In a statement, the department called the rule a necessary step to properly address ecological catastrophes such as wildfires and severe storms, many of them intensified by the effects of climate change.
“As pressure on our public lands continues to grow, the proposed Public Lands Rule provides a path for the BLM to better focus on the health of the landscape, ensuring that our decisions leave our public lands as good or better off than we found them,” BLM Director Tracy Stone-Manning said in a statement. “We look forward to feedback from the public on how this proposal will help us best uphold the BLM’s important mission.”
The Federal Land Policy and Management Act (FLPMA), which outlines how the bureau manages public lands, directs the Interior Secretary to “give priority to the protection” of those lands, said Aaron Weiss, deputy director at the Center for Western Priorities, but “that is an instruction from congress that has really fallen by the wayside” since the law was passed in 1976.
The BLM’s protective and restorative jurisdiction in management has never before been explicitly outlined in a rulemaking, Weiss said. He explained that a rule that makes that role clear will bring “balance to public lands in a way that has been explicitly missing, and that’s why it’s such a big deal.”

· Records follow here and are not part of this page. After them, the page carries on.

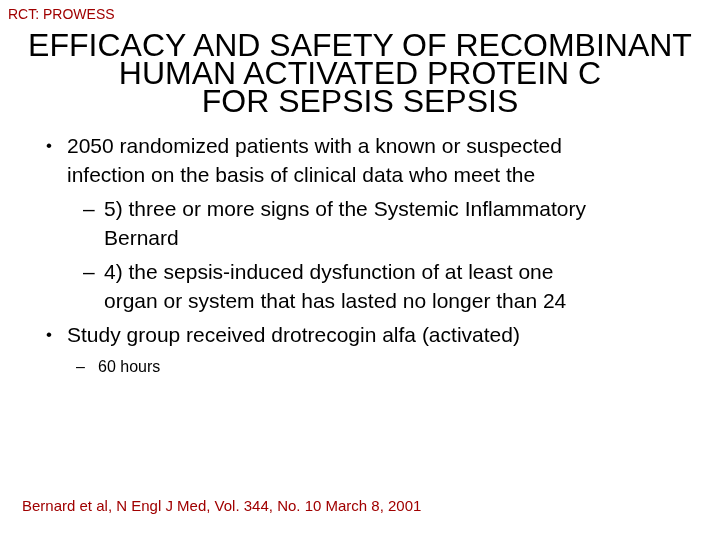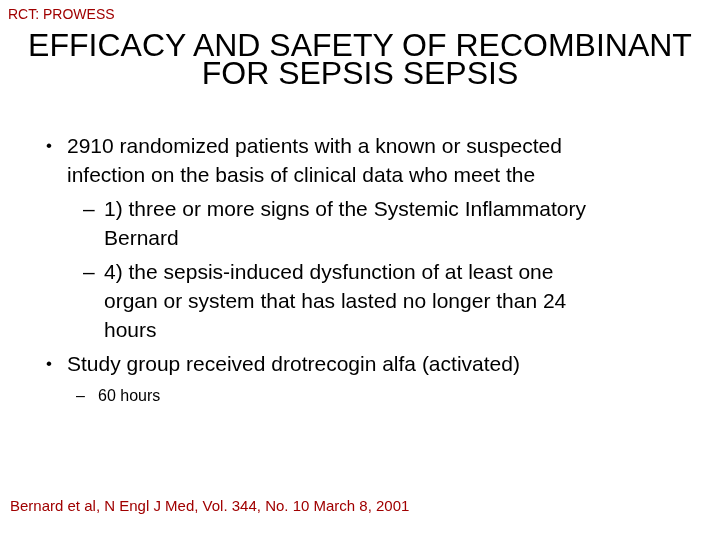--- a/index.html
+++ b/index.html
@@ -61,64 +61,64 @@
   .bullet .btext div { white-space: nowrap; }
   .bullet.small {
     font-size: 16px;
     line-height: 27px;
     margin-left: 76px;
     margin-top: 4px;
   }
   .bullet.small .marker { width: 22px; }
   .slide-citation {
     position: absolute;
-    left: 10px;
+    left: 22px;
     top: 496px;
     font-size: 15px;
     line-height: 19px;
     color: var(--accent, #A00000);
     white-space: nowrap;
   }
 </style>
 </head>
 <body>
 
 <div class="slide">
 
   <div class="slide-header">RCT: PROWESS</div>
 
   <div class="slide-title">
     <div class="title-line">EFFICACY AND SAFETY OF RECOMBINANT</div>
+    <div class="title-line">HUMAN ACTIVATED PROTEIN C</div>
     <div class="title-line">FOR SEPSIS SEPSIS</div>
   </div>
 
   <div class="bullets">
 
     <div class="bullet l1">
       <span class="marker">•</span>
       <div class="btext">
-        <div>2910 randomized patients with a known or suspected</div>
+        <div>2050 randomized patients with a known or suspected</div>
         <div>infection on the basis of clinical data who meet the</div>
       </div>
     </div>
 
     <div class="bullet l2">
       <span class="marker">–</span>
       <div class="btext">
-        <div>1) three or more signs of the Systemic Inflammatory</div>
+        <div>5) three or more signs of the Systemic Inflammatory</div>
         <div>Bernard</div>
       </div>
     </div>
 
     <div class="bullet l2">
       <span class="marker">–</span>
       <div class="btext">
         <div>4) the sepsis-induced dysfunction of at least one</div>
         <div>organ or system that has lasted no longer than 24</div>
-        <div>hours</div>
       </div>
     </div>
 
     <div class="bullet l1">
       <span class="marker">•</span>
       <div class="btext">
         <div>Study group received drotrecogin alfa (activated)</div>
       </div>
     </div>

Weiss warned, however, that the rule could easily be undone under a Republican president through the Congressional Review Act, which allows Congress to repeal an executive branch rule by simple majority. Congress has already passed two CRA resolutions for energy and environment rules proposed by the Biden administration.
“It is very important that the Biden administration get this rule finalized within the next 12 to 13 months on the far end in order to protect it from potentially getting repealed under the [CRA] if there’s a change in administration,” he said. “They have a chance to get it done, but they’re going to have to move fast.”